Sandals and flip-flops are not always feet-friendly

UNIVERSITY PARK, Pa. — With temperatures sizzling, we have long since shed our heavy clothing and boots, replacing them with as little clothing as possible.

Unfortunately, this often includes flimsy flip-flops and sandals that can make soaking up the sun a lot less fun by causing pain and other unforeseen consequences.

According to Dr. Jarrett D. Cain, podiatric surgeon at Penn State Hershey Bone and Joint Institute, there are steps you can take to avoid unwanted stress on your feet.

Make better choices in footwear

Sandals that have a built-in arch and heel support can be more feet-friendly than more traditional flip-flops.

“The thing about flips-flops is they do not provide stability and support for feet,” Cain said. “Although a fashionable trend in the summertime, especially for women, they do come with some risks that can be overlooked. With an increase in activity comes increased stress to the structures of the foot.”

Sandals can aggravate pre-existing conditions like tendonitis and plantar fasciitis (acute heel pain) and cause new issues like lower back pain or a hammertoe deformity because the toes are not properly stabilized.

Some sneaker companies offer their own versions of summer footwear options but, according to Cain, many are “high on fashion, low on support.”

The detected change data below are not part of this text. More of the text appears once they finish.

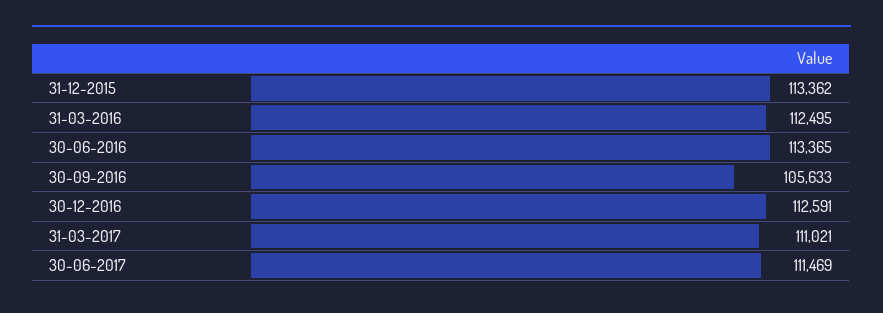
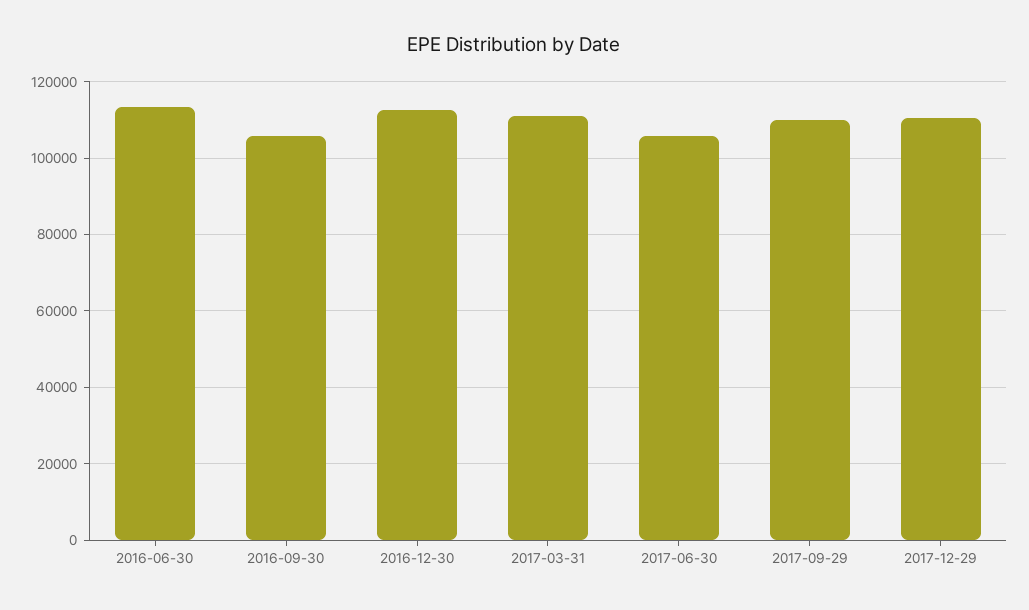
31-12-2015: 113362 -> none
31-03-2016: 112495 -> none
30-06-2017: 111469 -> 106000
2017-09-29: none -> 110000
2017-12-29: none -> 110000

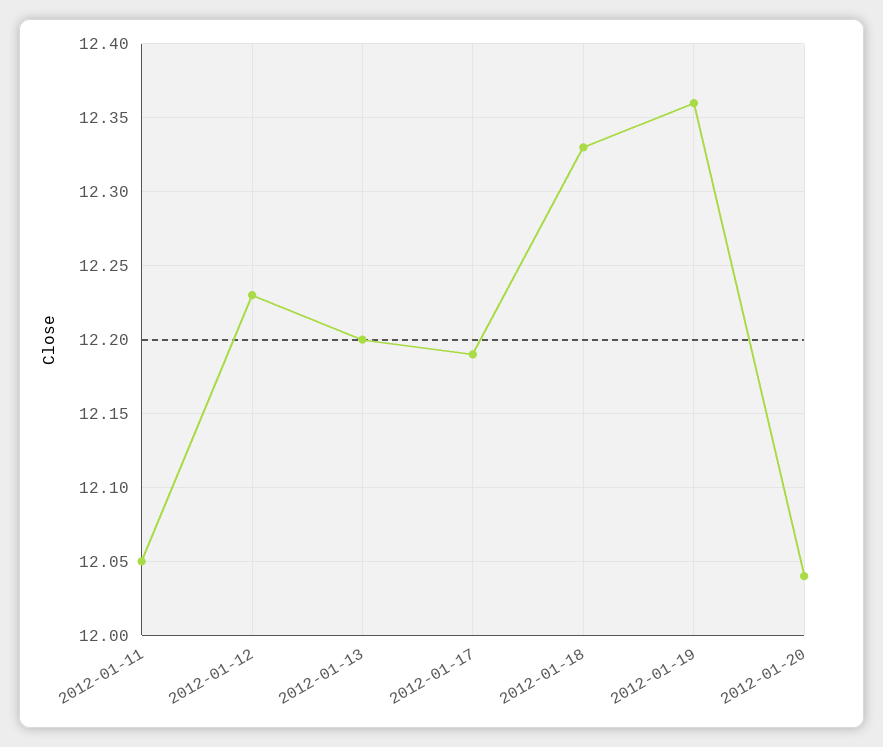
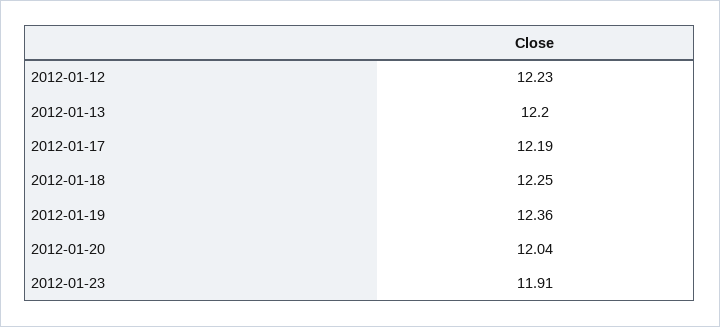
2012-01-11: 12.05 -> none
2012-01-18: 12.33 -> 12.25
2012-01-23: none -> 11.91

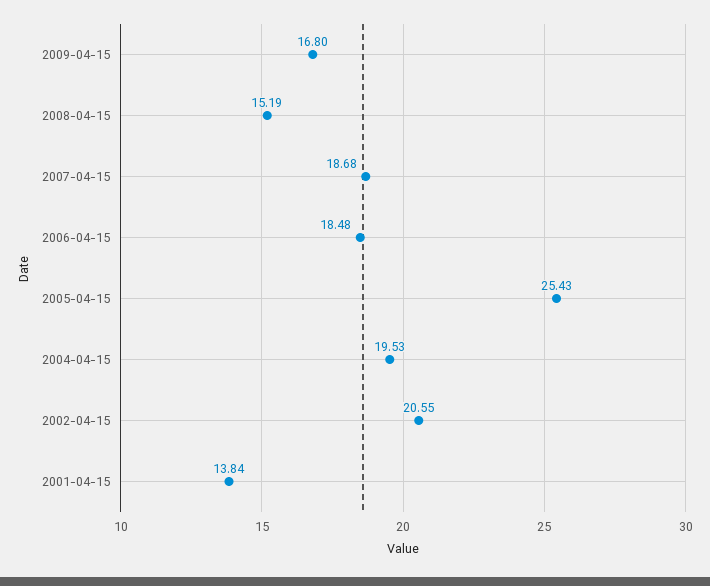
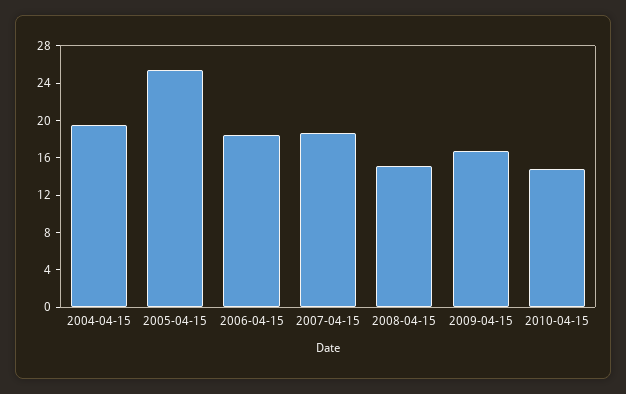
2002-04-15: 20.55 -> none
2001-04-15: 13.84 -> none
2010-04-15: none -> 15

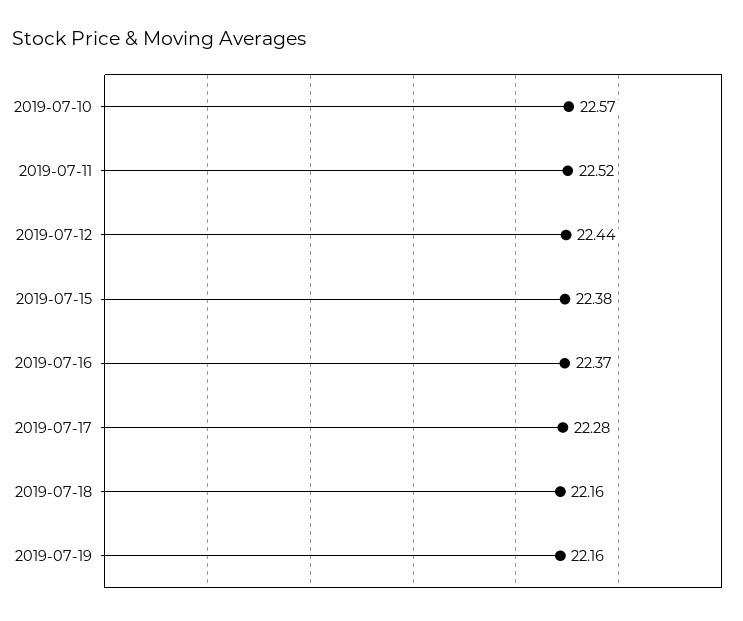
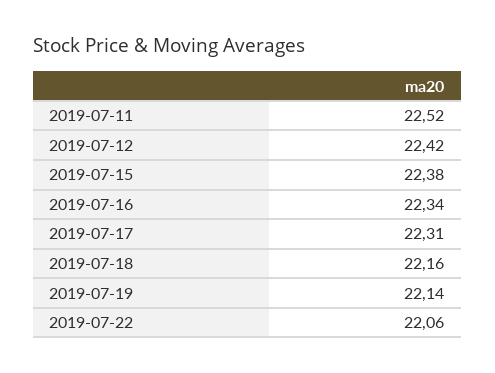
2019-07-10: 22.57 -> none
2019-07-12: 22.44 -> 22.42
2019-07-16: 22.37 -> 22.34
2019-07-17: 22.28 -> 22.31
2019-07-19: 22.16 -> 22.14
2019-07-22: none -> 22.06

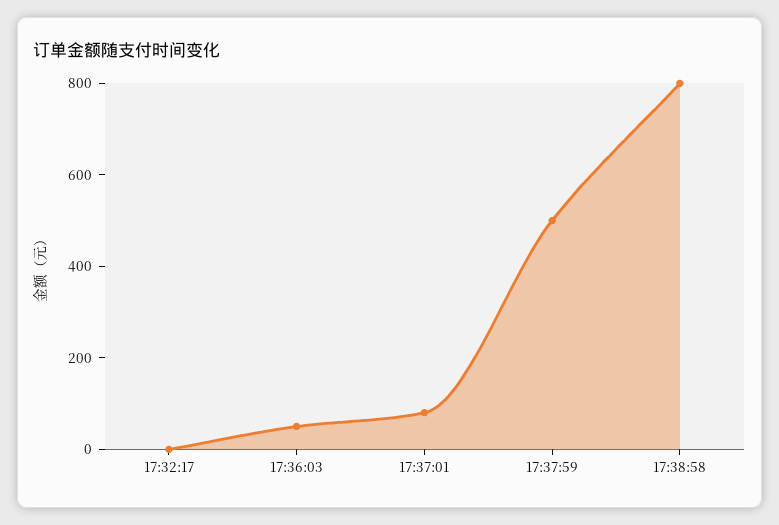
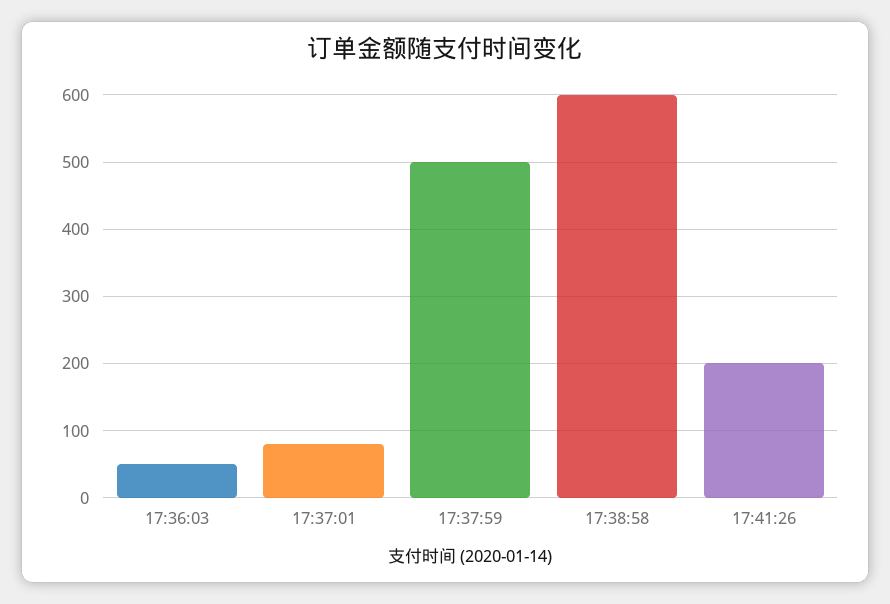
17:32:17: 0 -> none
17:38:58: 800 -> 600
17:41:26: none -> 200

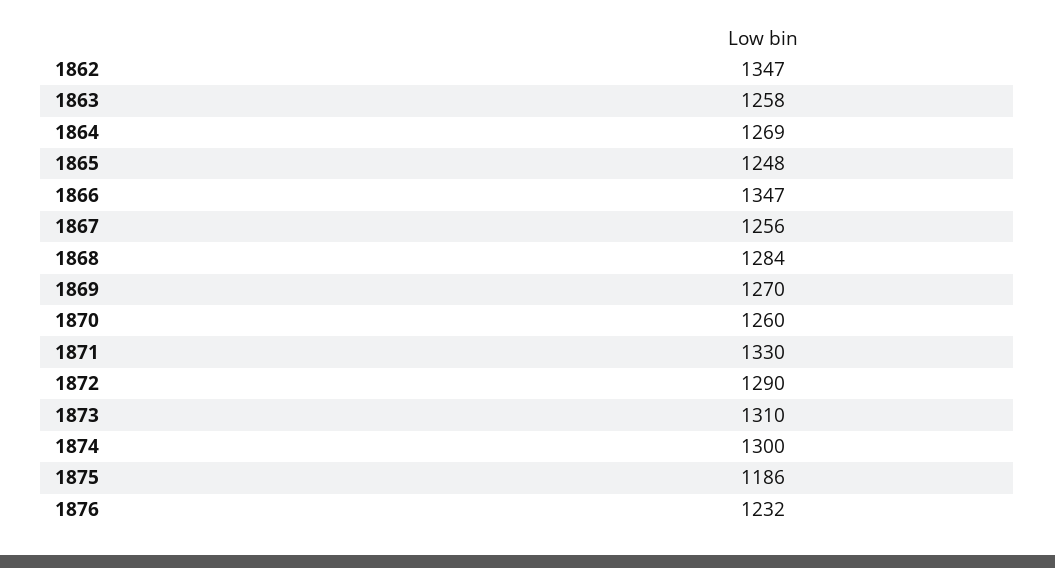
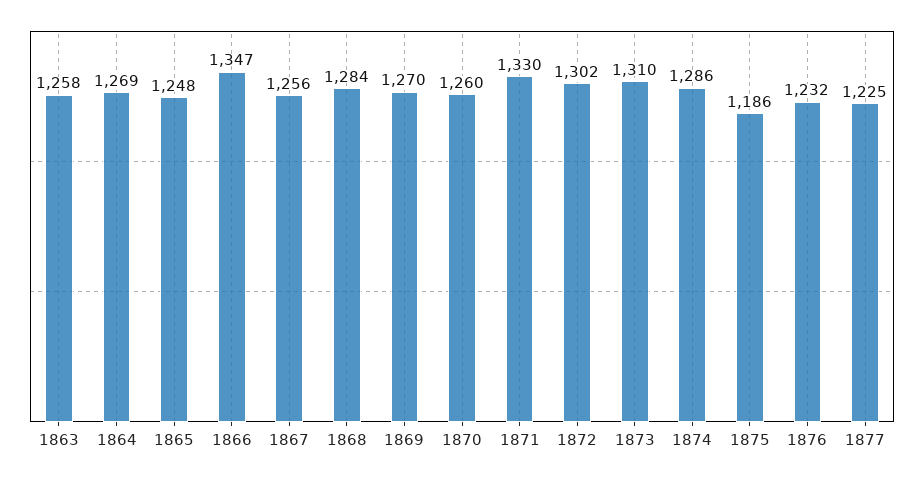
1862: 1347 -> none
1872: 1290 -> 1302
1874: 1300 -> 1286
1877: none -> 1225

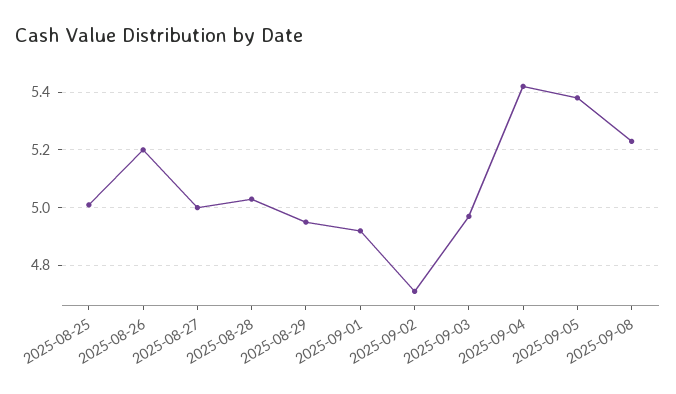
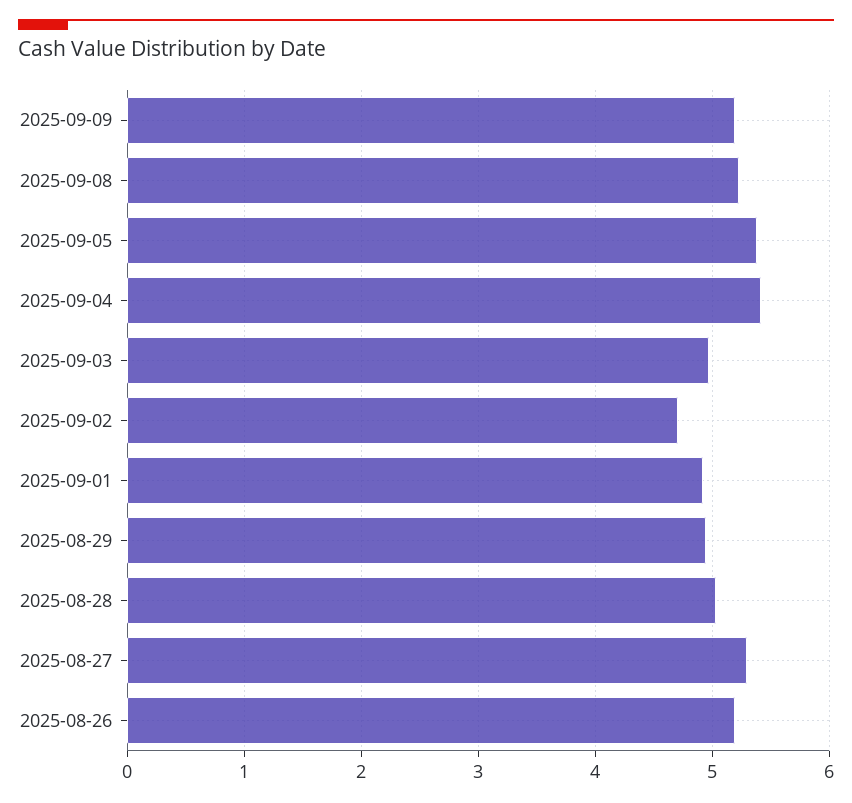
2025-08-25: 5 -> none
2025-08-27: 5 -> 5.3
2025-09-09: none -> 5.2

He recommends sandals such as those made by Birkenstock that, according to the company website, mold to your feet.

Limit time in flip-flops

“If you’re going to go with flip-flops, wearing for short periods of time may not be detrimental,” Cain said. “The longer you wear them, the more instability and increased stress to the foot can be caused.”

He suggests wearing flips-flops around the pool or at the beach, but not if you are going to be walking a lot or wearing them for long periods.

Take care of your footwear

Cain advises patients to allow their shoes to air out in the heat after wear and alternating shoes every other day to ensure they have dried.

When the porous materials get damp and moist and combine with sweaty feet, flip-flops can be incubators for virus and fungus that thrive in warm, moist environments.

“Once fungus gets into the nail bed, it can cause a dystrophic (misshapen) appearance of the nail, and that is not cosmetically appealing,” Cain said.

Fungus can result in an infection entering the body through the bottom of the feet, resulting in athlete’s foot.

Simple techniques, such as the use of Lysol and allowing shoes to air out in summer sun, can be very effective in combating any of these microbes that can live in shoes indefinitely.

You can also combat fungus by changing your socks twice a day, especially when your feet are sweaty.

Don’t share your shoes

Sharing footwear seems to be common among teenage girls and some women, but unfortunately, there can be a little more sharing than you intend.

Cain said the practice is not hygienic and that the risk of exposure to virus and fungus can easily spread from one person to the other.

2 Comments

  1. TAMMY says:

    I live in flip-flops/high heel sandals from mid April (this year June due to a cold NYC spring) to mid to late October and I have no problems at all with my feet, knees or back. Sneakers are my shoe of choice from late October through early April. The only closed toe shoe I like to wear is Sneakers. For winter special events I will wear a high heel boot.

  2. CYNTHINA says:

    My summer go to shoe is flip-flops and I have no back, knee or leg problems at all. I also like to wear flat T-Strap & Wedge Sandals. The high heel sandals are saved for night outs with the girls and boyfriend because after a couple of hours my feet begin to bother me. In the Phoenix area its summer here pretty much all year. When I do travel how to Chicago in the winter I do like to wear High Heel Boots when I can.